#### [Work order]
Since pictures are not wanted, repeat only the text of the records, word for word.

─── Provided entries

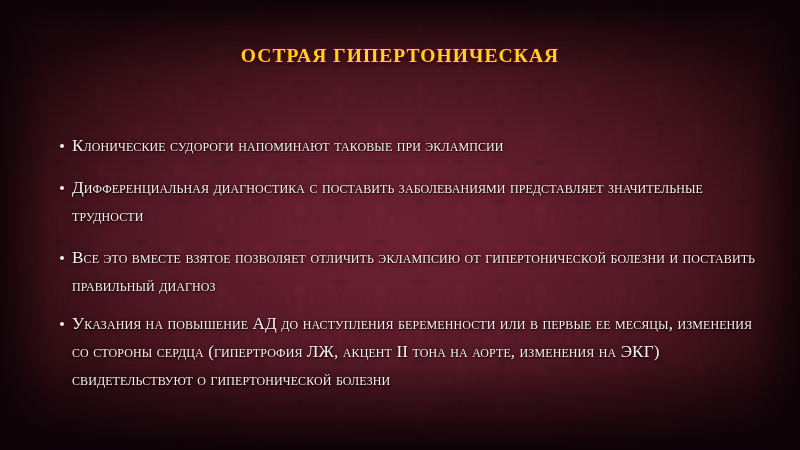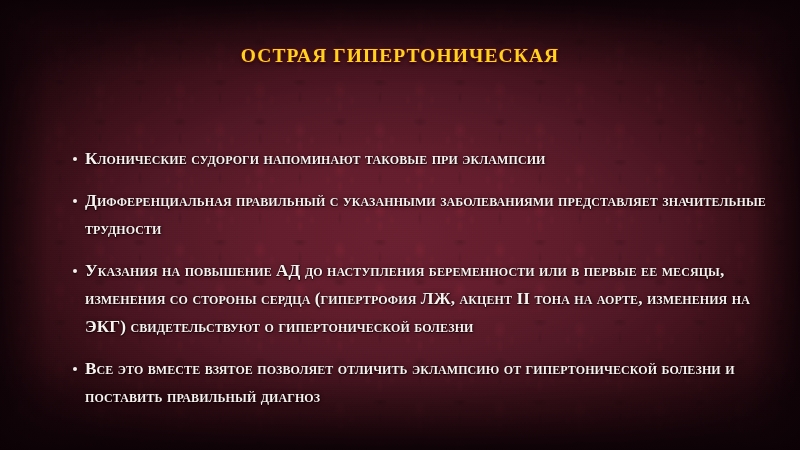--- a/index.html
+++ b/index.html
@@ -108,10 +108,9 @@
     left: 58px;
     top: 132px;
     width: 706px;
-    margin: 13px;
+    margin: 0;
     padding: 0;
     list-style: none;
-    font-weight: bold;
   }
   .bullet-item {
     position: relative;

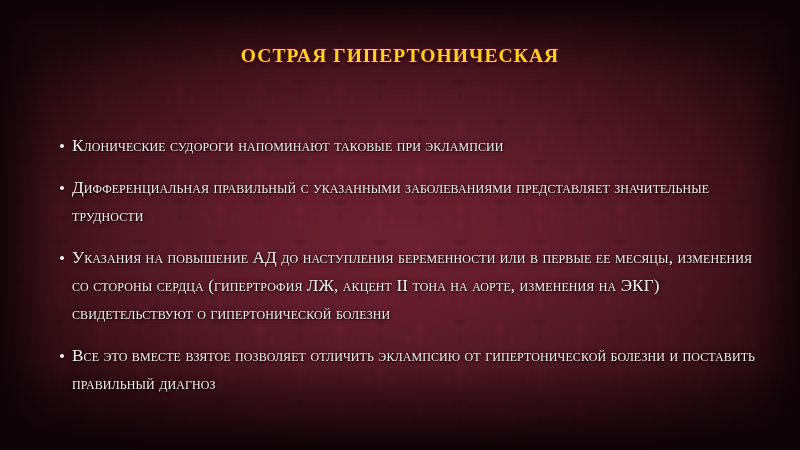--- a/index.html
+++ b/index.html
@@ -161,7 +161,7 @@
 
     <ul class="body-list">
       <li class="bullet-item gap-lg">Клонические  судороги  напоминают таковые при эклампсии</li>
-      <li class="bullet-item gap-lg">Дифференциальная правильный с указанными заболеваниями представляет значительные трудности</li>
+      <li class="bullet-item gap-lg">Дифференциальная диагностика с поставить заболеваниями представляет значительные трудности</li>
       <li class="bullet-item gap-lg">Указания на повышение АД до наступления беременности или в первые ее месяцы, изменения со стороны сердца (гипертрофия ЛЖ, акцент II тона на аорте, изменения на ЭКГ) свидетельствуют о гипертонической болезни</li>
       <li class="bullet-item">Все это вместе взятое позволяет отличить эклампсию от гипертонической болезни и поставить правильный диагноз</li>
     </ul>

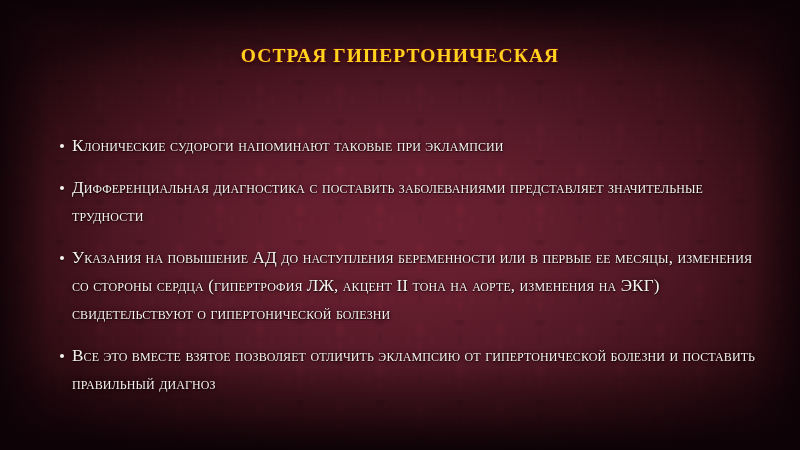--- a/index.html
+++ b/index.html
@@ -162,8 +162,8 @@
     <ul class="body-list">
       <li class="bullet-item gap-lg">Клонические  судороги  напоминают таковые при эклампсии</li>
       <li class="bullet-item gap-lg">Дифференциальная диагностика с поставить заболеваниями представляет значительные трудности</li>
+      <li class="bullet-item">Все это вместе взятое позволяет отличить эклампсию от гипертонической болезни и поставить правильный диагноз</li>
       <li class="bullet-item gap-lg">Указания на повышение АД до наступления беременности или в первые ее месяцы, изменения со стороны сердца (гипертрофия ЛЖ, акцент II тона на аорте, изменения на ЭКГ) свидетельствуют о гипертонической болезни</li>
-      <li class="bullet-item">Все это вместе взятое позволяет отличить эклампсию от гипертонической болезни и поставить правильный диагноз</li>
     </ul>
 
   </div>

──────

#### [Response area]
--- a/index.html
+++ b/index.html
@@ -108,10 +108,9 @@
     left: 58px;
     top: 132px;
     width: 706px;
-    margin: 13px;
+    margin: 0;
     padding: 0;
     list-style: none;
-    font-weight: bold;
   }
   .bullet-item {
     position: relative;

--- a/index.html
+++ b/index.html
@@ -161,7 +161,7 @@
 
     <ul class="body-list">
       <li class="bullet-item gap-lg">Клонические  судороги  напоминают таковые при эклампсии</li>
-      <li class="bullet-item gap-lg">Дифференциальная правильный с указанными заболеваниями представляет значительные трудности</li>
+      <li class="bullet-item gap-lg">Дифференциальная диагностика с поставить заболеваниями представляет значительные трудности</li>
       <li class="bullet-item gap-lg">Указания на повышение АД до наступления беременности или в первые ее месяцы, изменения со стороны сердца (гипертрофия ЛЖ, акцент II тона на аорте, изменения на ЭКГ) свидетельствуют о гипертонической болезни</li>
       <li class="bullet-item">Все это вместе взятое позволяет отличить эклампсию от гипертонической болезни и поставить правильный диагноз</li>
     </ul>

--- a/index.html
+++ b/index.html
@@ -162,8 +162,8 @@
     <ul class="body-list">
       <li class="bullet-item gap-lg">Клонические  судороги  напоминают таковые при эклампсии</li>
       <li class="bullet-item gap-lg">Дифференциальная диагностика с поставить заболеваниями представляет значительные трудности</li>
+      <li class="bullet-item">Все это вместе взятое позволяет отличить эклампсию от гипертонической болезни и поставить правильный диагноз</li>
       <li class="bullet-item gap-lg">Указания на повышение АД до наступления беременности или в первые ее месяцы, изменения со стороны сердца (гипертрофия ЛЖ, акцент II тона на аорте, изменения на ЭКГ) свидетельствуют о гипертонической болезни</li>
-      <li class="bullet-item">Все это вместе взятое позволяет отличить эклампсию от гипертонической болезни и поставить правильный диагноз</li>
     </ul>
 
   </div>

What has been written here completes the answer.